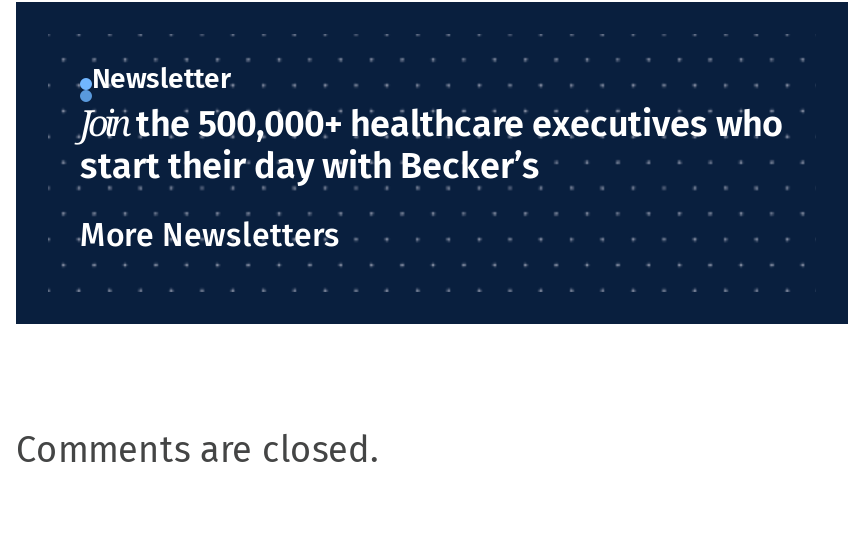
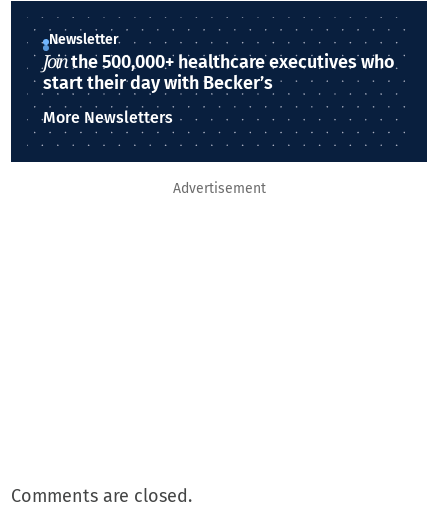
+ Advertisement
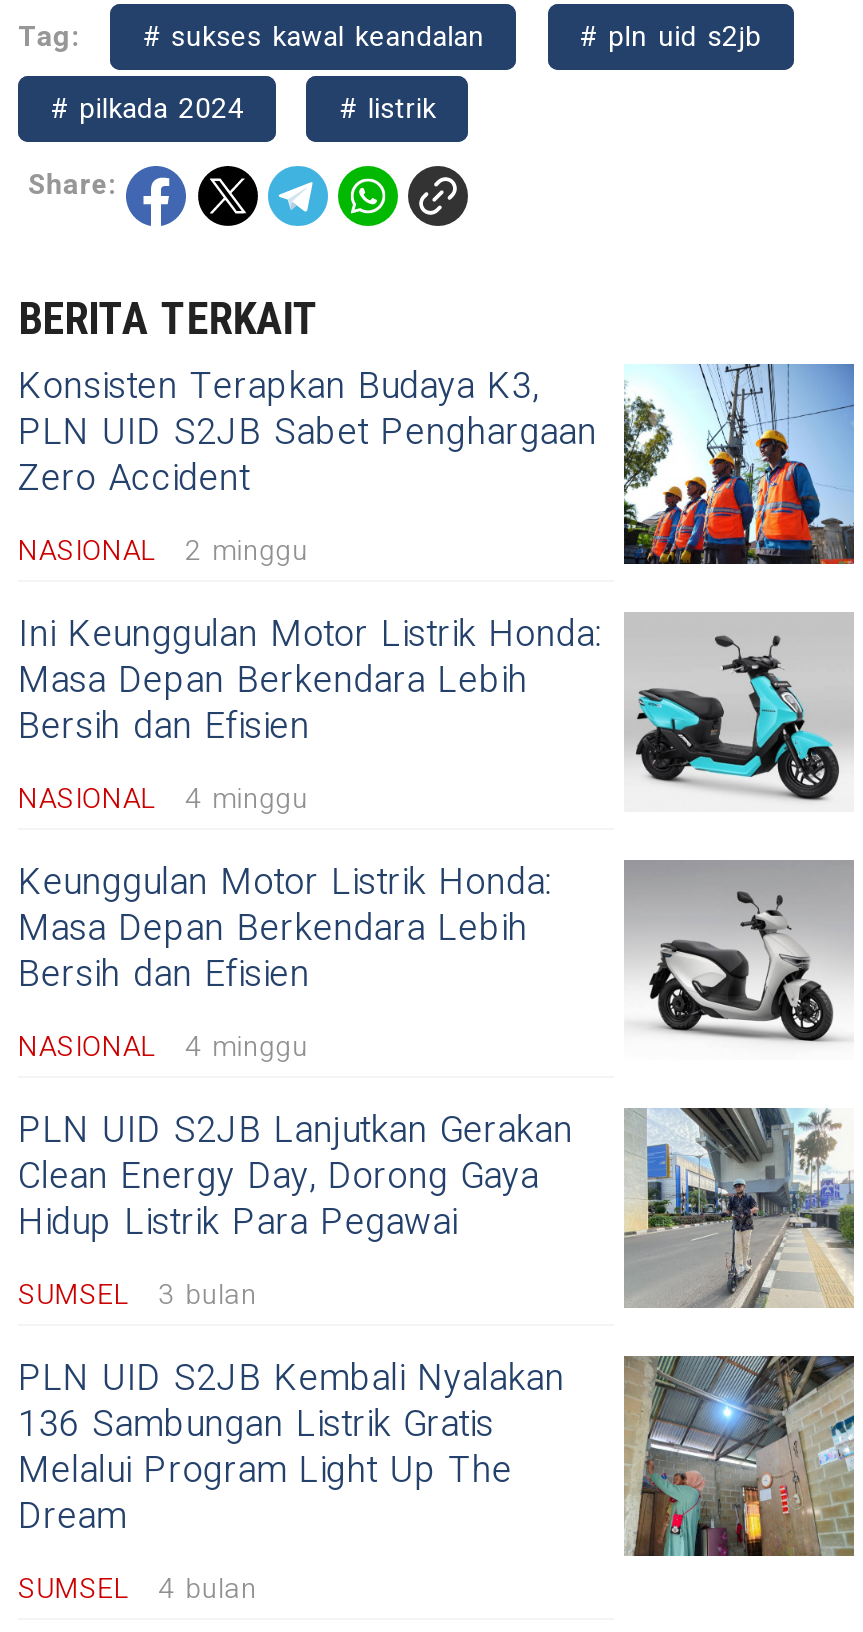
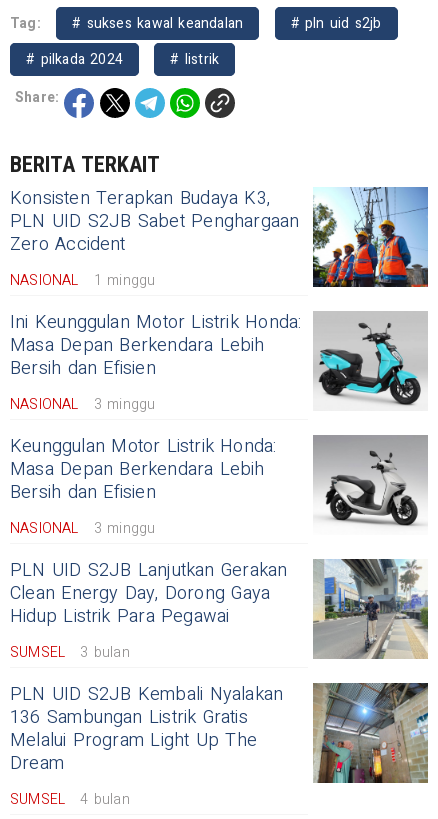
- NASIONAL 2 minggu
+ NASIONAL 1 minggu

- NASIONAL 4 minggu
+ NASIONAL 3 minggu

- NASIONAL 4 minggu
+ NASIONAL 3 minggu
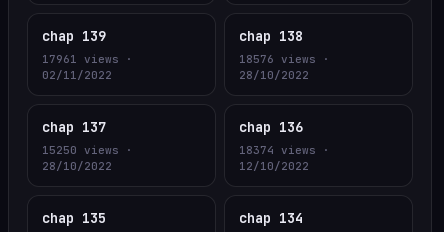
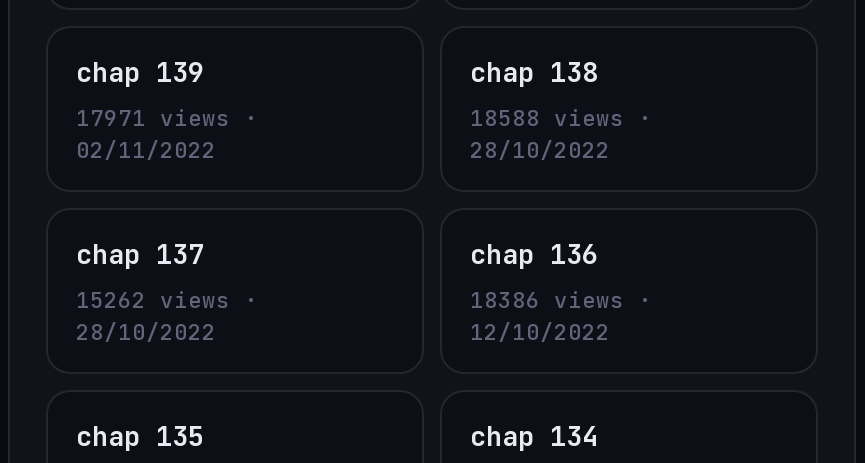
- 17961 views ·
+ 17971 views ·

- 18576 views ·
+ 18588 views ·

- 15250 views ·
+ 15262 views ·

- 18374 views ·
+ 18386 views ·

** EXERCISE **
Please return every line in the data that includes the string "views".

** ANSWER BELOW **
- 17961 views ·
+ 17971 views ·
- 18576 views ·
+ 18588 views ·
- 15250 views ·
+ 15262 views ·
- 18374 views ·
+ 18386 views ·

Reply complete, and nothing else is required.